Task instructions: Which of the lines in the data below contain the string "hidden"? Copy each of them.

Supplied records:
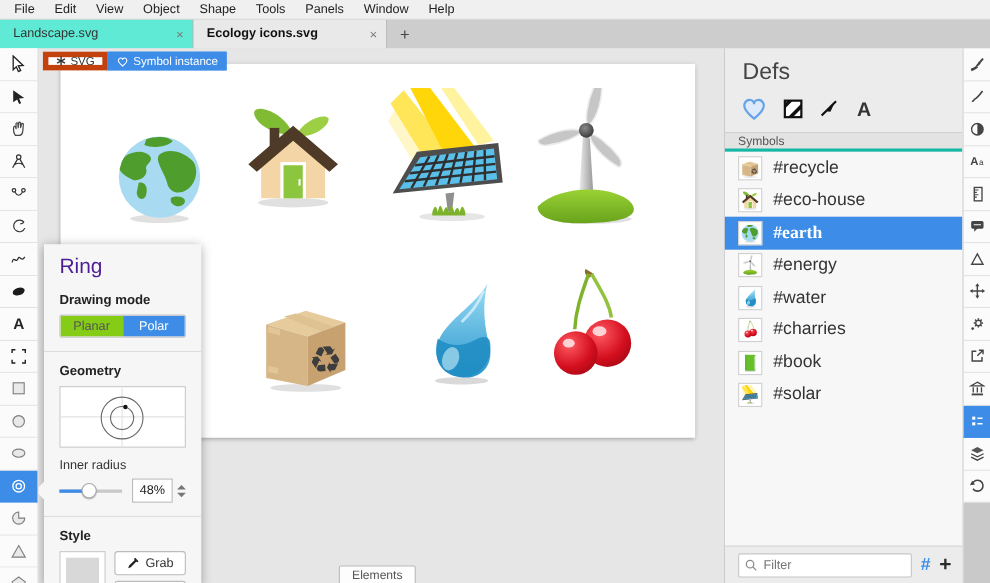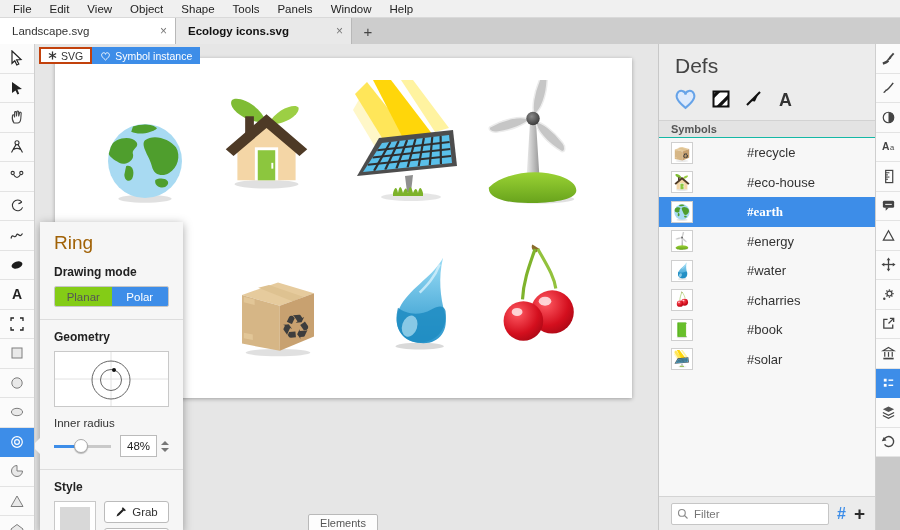--- a/index.html
+++ b/index.html
@@ -6,49 +6,49 @@
   html,body { width:900px; height:530px; overflow:hidden;
     font-family:"Liberation Sans", sans-serif; background:#e6e6e6; }
   
   .menubar { height:18px; background:#f0f0f0; display:flex; align-items:center;
     padding-left:4px; border-bottom:1px solid #d9d9d9; }
   .menu-item { font-size:11.5px; color:#222; padding:0 9px; cursor:default; }
   
   .tabstrip { height:26px; background:#cdcdcd; display:flex; }
   .tab { width:176px; display:flex; align-items:center; padding:0 8px 0 12px;
     border-right:1px solid #b8b8b8; font-size:11.5px; color:#333; }
-  .tab.inactive { background:#ffffff; }
+  .tab.inactive { background:#5eead4; }
   .tab.active { background:#e9e9e9; font-weight:bold; color:#111;justify-content:center; }
   .tab-close { margin-left:auto; color:#777; font-size:12px; font-weight:normal; }
   .newtab { width:32px; display:flex; align-items:center; justify-content:center;
     font-size:15px; color:#444; }
   
   .main { display:flex; height:486px; }
   
   .ltoolbar { width:35px; background:#fbfbfb; border-right:1px solid #cfcfcf; }
   .tcell { width:100%; height:29.5px; display:flex; align-items:center;
     justify-content:center; border-bottom:1px solid #e3e3e3; background:#fbfbfb; }
   .tcell.sel { background:#3d8de8; border-bottom-color:#3d8de8; }
   .ic { width:16px; height:16px; display:block; }
   
   .canvas { width:623px; position:relative; background:#e6e6e6; overflow:hidden; }
   .artboard { position:absolute; left:20px; top:14px; width:577px; height:340px;
     background:#fff; box-shadow:0 1px 4px rgba(0,0,0,.30); }
   .chips { position:absolute; left:4px; top:3px; display:flex; z-index:5; }
   .chip { height:17px; display:flex; align-items:center; gap:4px; padding:0 7px;
     font-size:10.5px; }
-  .chip-svg { background:#fff; border:2px solid #c2410c; color:#333; }
+  .chip-svg { background:#fff; border:5px solid #c2410c; color:#333; }
   .chip-sym { background:#3d8de8; color:#fff; border:1px solid #3d8de8; }
   .cicon { position:absolute; }
   
   .ringpanel { position:absolute; left:5px; top:178px; width:143px; height:310px;
     background:#f6f6f6; box-shadow:0 2px 9px rgba(0,0,0,.35); z-index:10; padding:10px 14px 0; }
   .ringpanel .callout { position:absolute; left:-8px; top:216px; width:0; height:0;
     border:8px solid transparent; border-right-color:#f6f6f6; border-left:none; }
-  .rp-title { font-size:19px; color:#a16207; margin-bottom:11px; }
+  .rp-title { font-size:19px; color:#4c1d95; margin-bottom:11px; }
   .rp-h { font-size:12px; font-weight:bold; color:#222; margin-bottom:7px; }
   .seg { display:flex; border:1px solid #c6c6c6; border-radius:2px; overflow:hidden; height:21px; }
   .seg > div { flex:1; display:flex; align-items:center; justify-content:center;
     font-size:11.5px; }
   .seg .off { background:#84cc16; color:#555; }
   .seg .on { background:#3d8de8; color:#fff; }
   .rp-div { border-top:1px solid #ddd; margin:12px -14px 10px; }
   .geo-box { background:#fff; border:1px solid #c9c9c9; height:56px; }
   .rp-lbl { font-size:11.5px; color:#333; margin:10px 0 6px; }
   .slider-row { display:flex; align-items:center; }
@@ -74,28 +74,28 @@
   .elements-btn { position:absolute; left:273px; bottom:-2px; width:70px; height:18px;
     background:#fdfdfd; border:1px solid #b9b9b9; border-radius:2px 2px 0 0;
     font-size:11px; color:#555; display:flex; align-items:flex-start; justify-content:center;
     padding-top:2px; z-index:6; }
   
   .defs { width:217px; background:#ececec; border-left:1px solid #c8c8c8;
     display:flex; flex-direction:column; }
   .defs-title { font-size:21px; color:#444; padding:10px 16px 2px; }
   .defs-cats { display:flex; align-items:center; gap:13px; padding:7px 14px 10px; }
   .symbols-bar { height:18px; background:#e3e3e3; border-top:1px solid #d2d2d2;
-    border-bottom:1px solid #14b8a6; font-size:11px; font-weight:bold; color:#555;
+    border-bottom:3px solid #14b8a6; font-size:11px; font-weight:normal; color:#555;
     line-height:17px; padding-left:12px; }
   .symlist { flex:1; background:#f7f7f7; }
   .symrow { height:29.5px; display:flex; align-items:center; gap:10px; padding-left:12px; }
   .symrow .thumb { width:22px; height:22px; background:#fff; border:1px solid #cfcfcf;
     display:flex; align-items:center; justify-content:center; }
   .symrow .thumb svg { width:18px; height:18px; }
-  .symrow .name { font-size:13px; color:#333;margin-left:44px; }
+  .symrow .name { font-size:16px; color:#333; }
   .symrow.sel { background:#3d8de8;font-family:Liberation Serif, serif; }
   .symrow.sel .name { color:#fff; font-weight:bold; }
   .defs-footer { height:34px; border-top:1px solid #d4d4d4; display:flex;
     align-items:center; padding:0 10px 0 12px; gap:8px; }
   .filter-wrap { position:relative; flex:1; }
   .filter-wrap svg { position:absolute; left:6px; top:5px; }
   .filter-input { width:100%; height:22px; border:1px solid #c6c6c6; border-radius:2px;
     background:#fff; font-size:11.5px; padding-left:22px; color:#333; font-family:inherit; }
   .hash-btn { color:#3d8de8; font-weight:bold; font-size:16px; }
   .add-btn { color:#2b2b2b; font-weight:bold; font-size:19px; line-height:19px; }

Finished exercise:
   html,body { width:900px; height:530px; overflow:hidden;
   .canvas { width:623px; position:relative; background:#e6e6e6; overflow:hidden; }
   .seg { display:flex; border:1px solid #c6c6c6; border-radius:2px; overflow:hidden; height:21px; }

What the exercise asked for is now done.